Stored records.
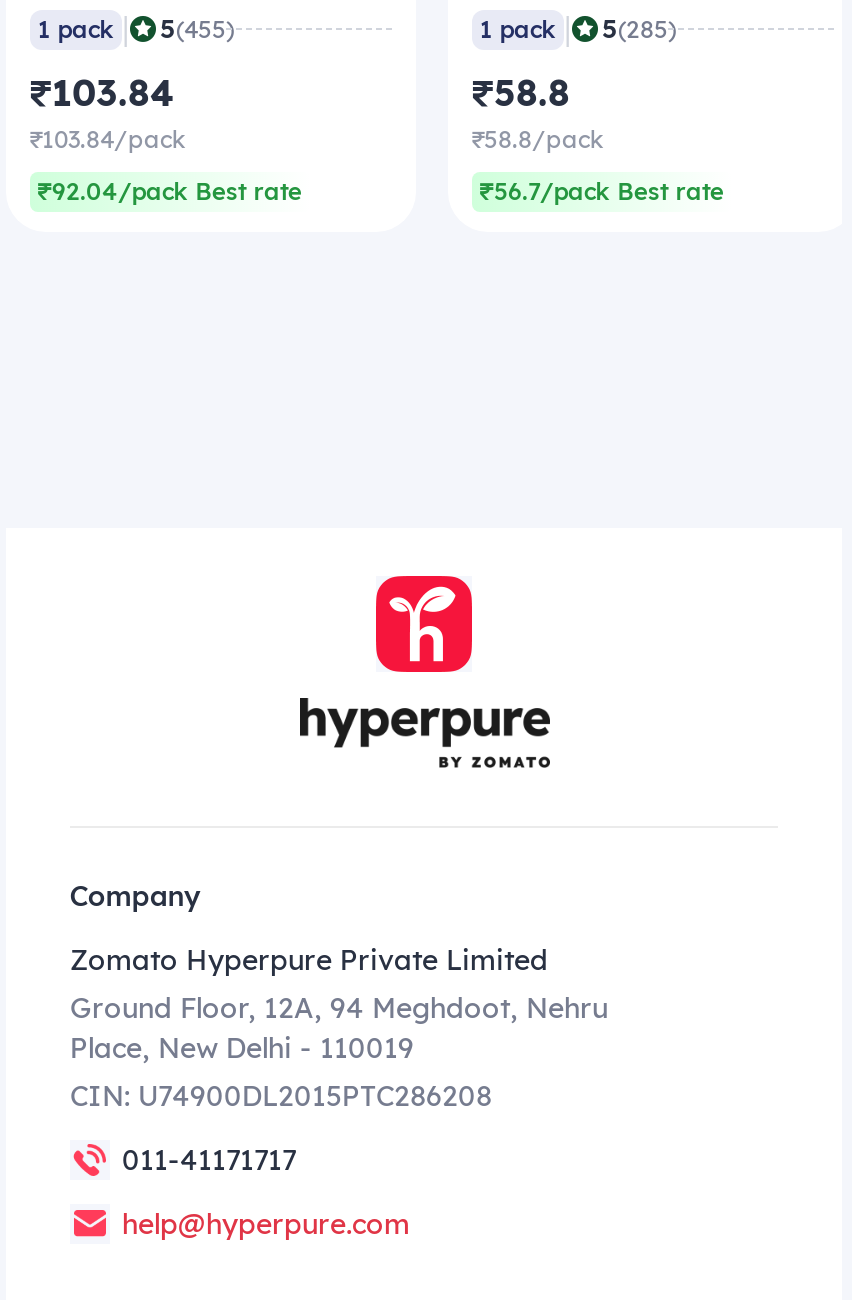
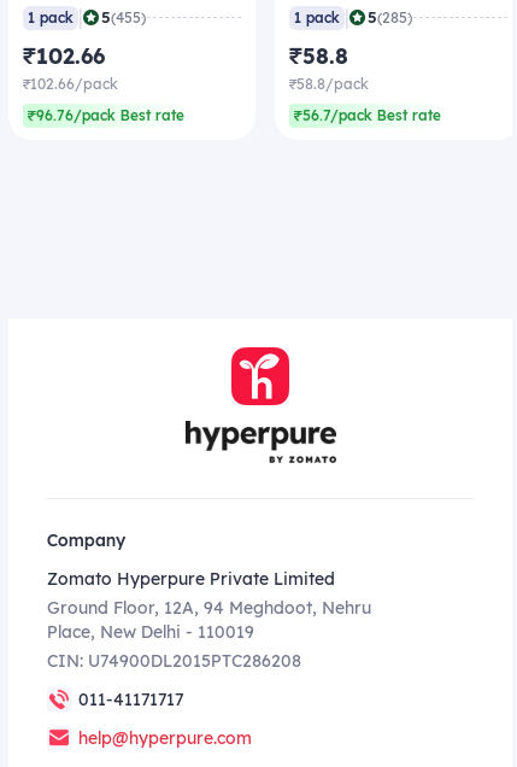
[30,70,186,156] ₹103.84 | ₹103.84/pack -> [23,42,118,94] ₹102.66 | ₹102.66/pack
[38,176,302,208] ₹92.04/pack Best rate -> [28,106,184,125] ₹96.76/pack Best rate

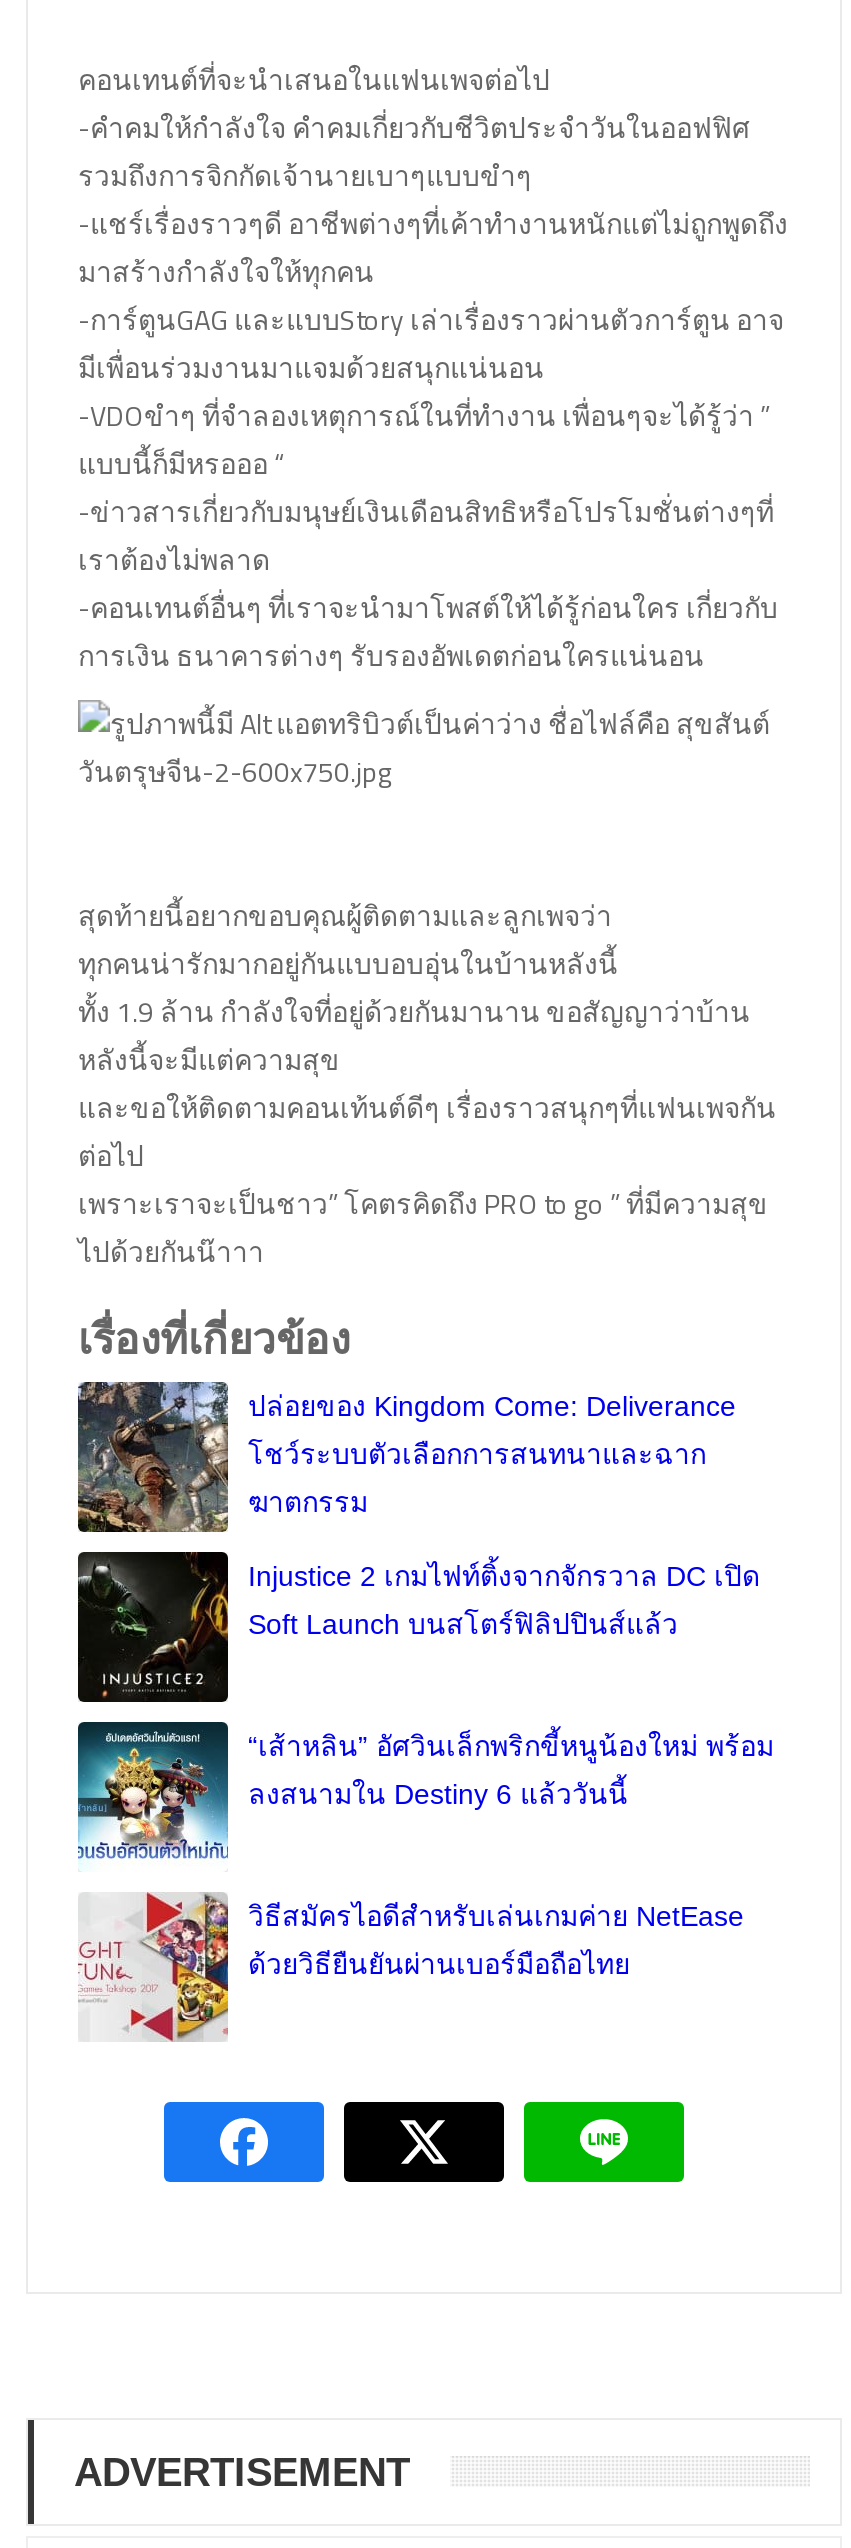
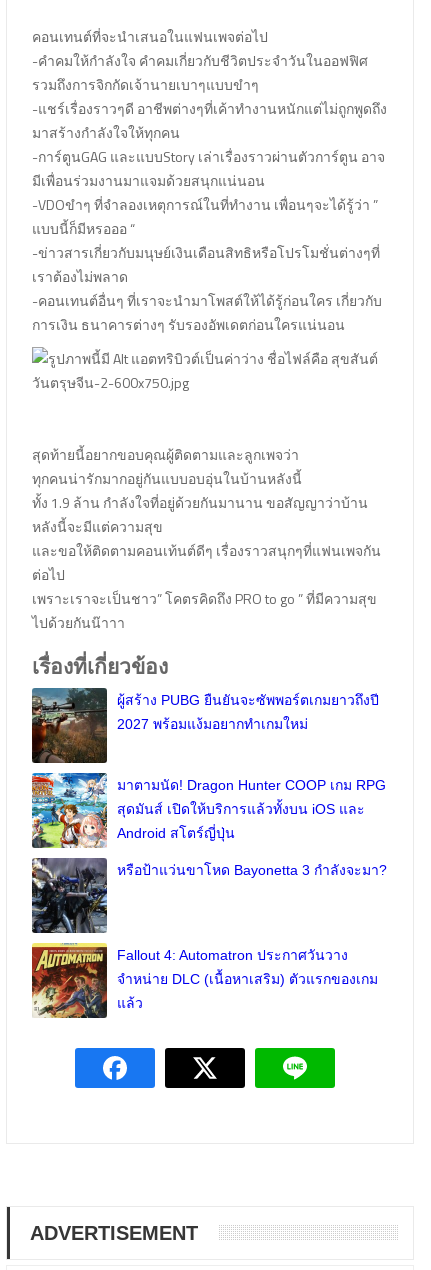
[76,1382,736,1532] [image] | ปล่อยของ Kingdom Come: Deliverance -> [31,687,379,763] [image] | ผู้สร้าง PUBG ยืนยันจะซัพพอร์ตเกมยาวถึงปี
[248,1438,706,1470] โชว์ระบบตัวเลือกการสนทนาและฉาก -> [117,716,308,732] 2027 พร้อมแง้มอยากทำเกมใหม่
[248,1486,368,1518] ฆาตกรรม -> [117,777,386,793] มาตามนัด! Dragon Hunter COOP เกม RPG
[76,1550,760,1704] [image] | Injustice 2 เกมไฟท์ติ้งจากจักรวาล DC เปิด -> [31,772,365,849] [image] | สุดมันส์ เปิดให้บริการแล้วทั้งบน iOS และ
[248,1608,678,1640] Soft Launch บนสโตร์ฟิลิปปินส์แล้ว -> [117,825,235,841] Android สโตร์ญี่ปุ่น
[76,1720,774,1872] [image] | “เส้าหลิน” อัศวินเล็กพริกขี้หนูน้องใหม่ พร้อม -> [31,857,387,934] [image] | หรือป้าแว่นขาโหด Bayonetta 3 กำลังจะมา?
[248,1778,628,1810] ลงสนามใน Destiny 6 แล้ววันนี้ -> [117,947,348,963] Fallout 4: Automatron ประกาศวันวาง
[78,1892,744,2042] [image] | วิธีสมัครไอดีสำหรับเล่นเกมค่าย NetEase -> [31,942,378,1019] [image] | จำหน่าย DLC (เนื้อหาเสริม) ตัวแรกของเกม
[248,1948,630,1980] ด้วยวิธียืนยันผ่านเบอร์มือถือไทย -> [117,995,143,1011] แล้ว

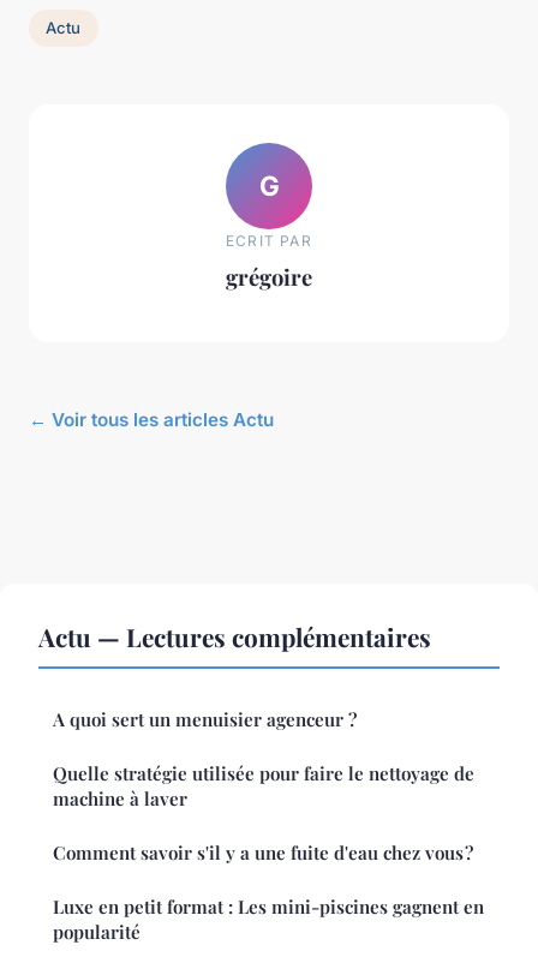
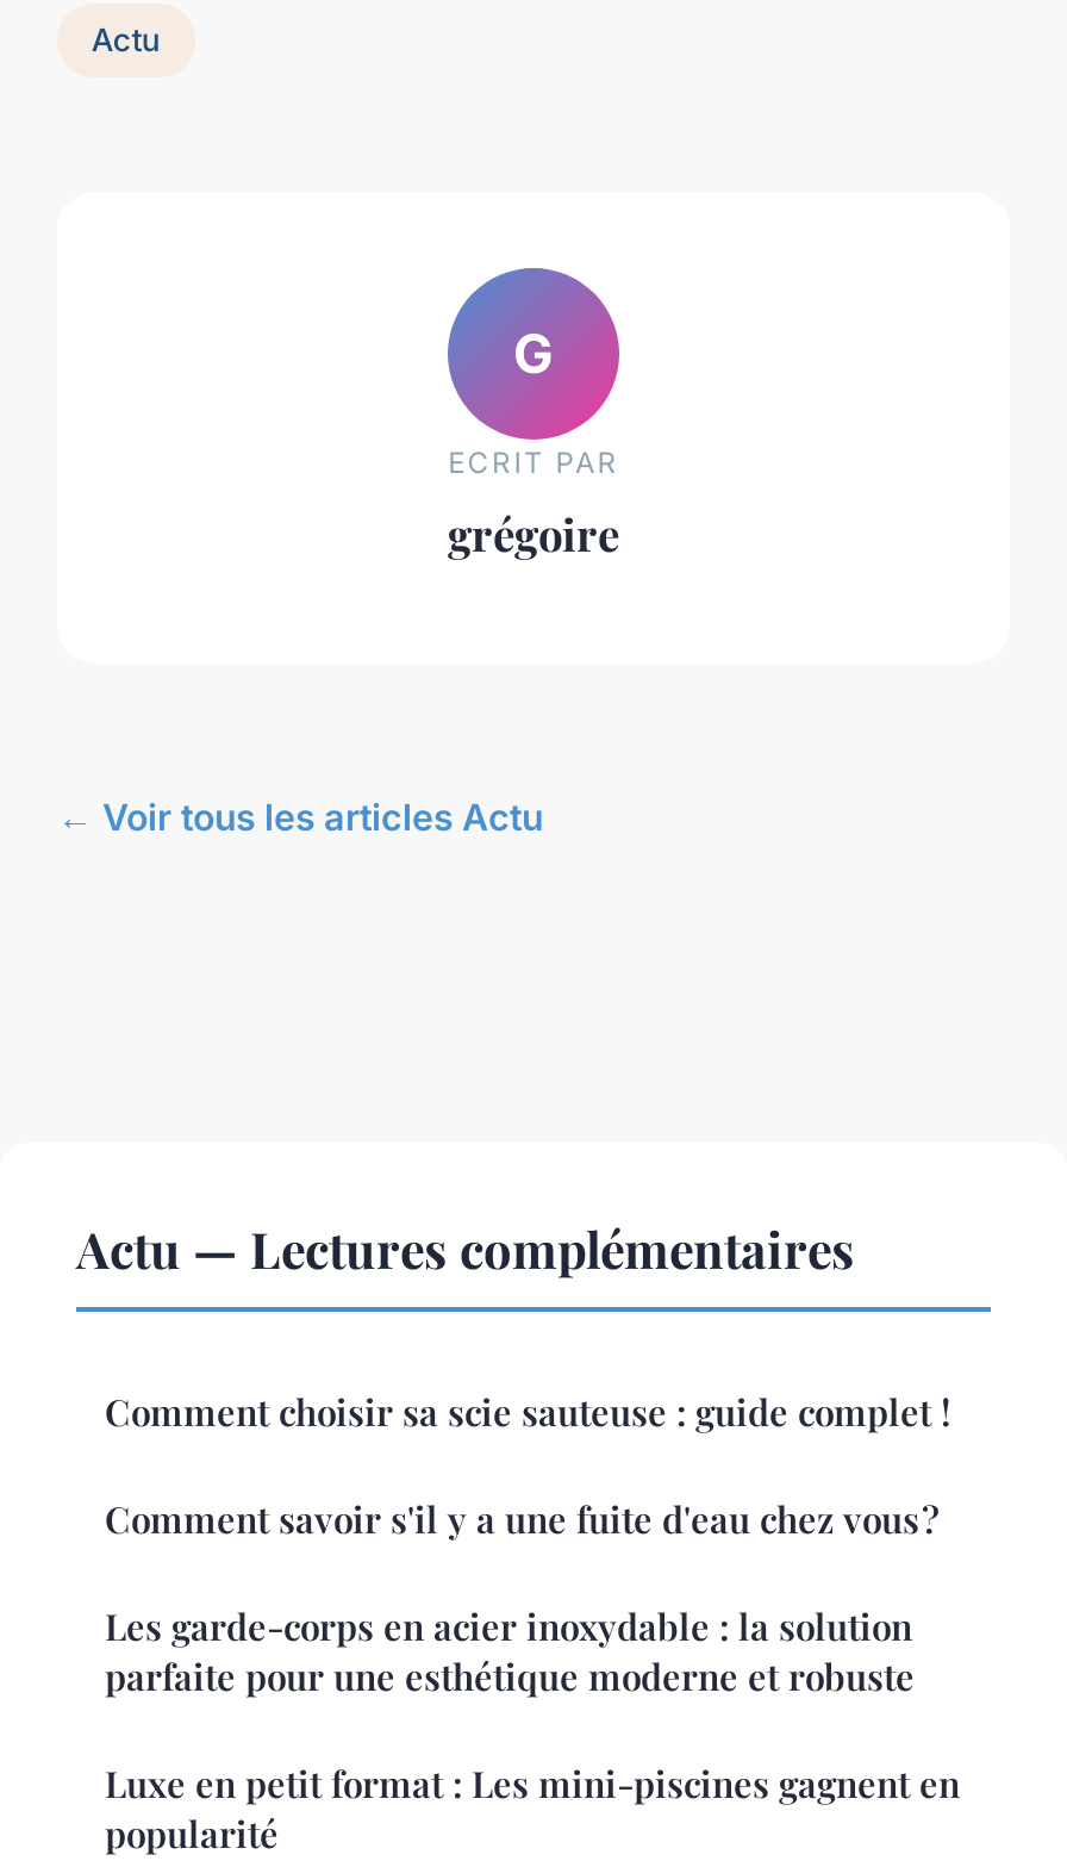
[53,707,474,810] A quoi sert un menuisier agenceur ? | Quelle stratégie utilisée pour faire le nettoyage de | machine à laver -> [105,1387,950,1435] Comment choisir sa scie sauteuse : guide complet !
moved [53,840,473,864] -> [105,1494,938,1542]: Comment savoir s'il y a une fuite d'eau chez vous ?
none -> [105,1601,915,1699] Les garde-corps en acier inoxydable : la solution | parfaite pour une esthétique moderne et robuste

INSTRUCTIONS FOR THE TASK.
Scan the data above, please, and give the number of lines where the word "pour" occurs, with no further text.

SOLUTION TO THIS EXERCISE.
2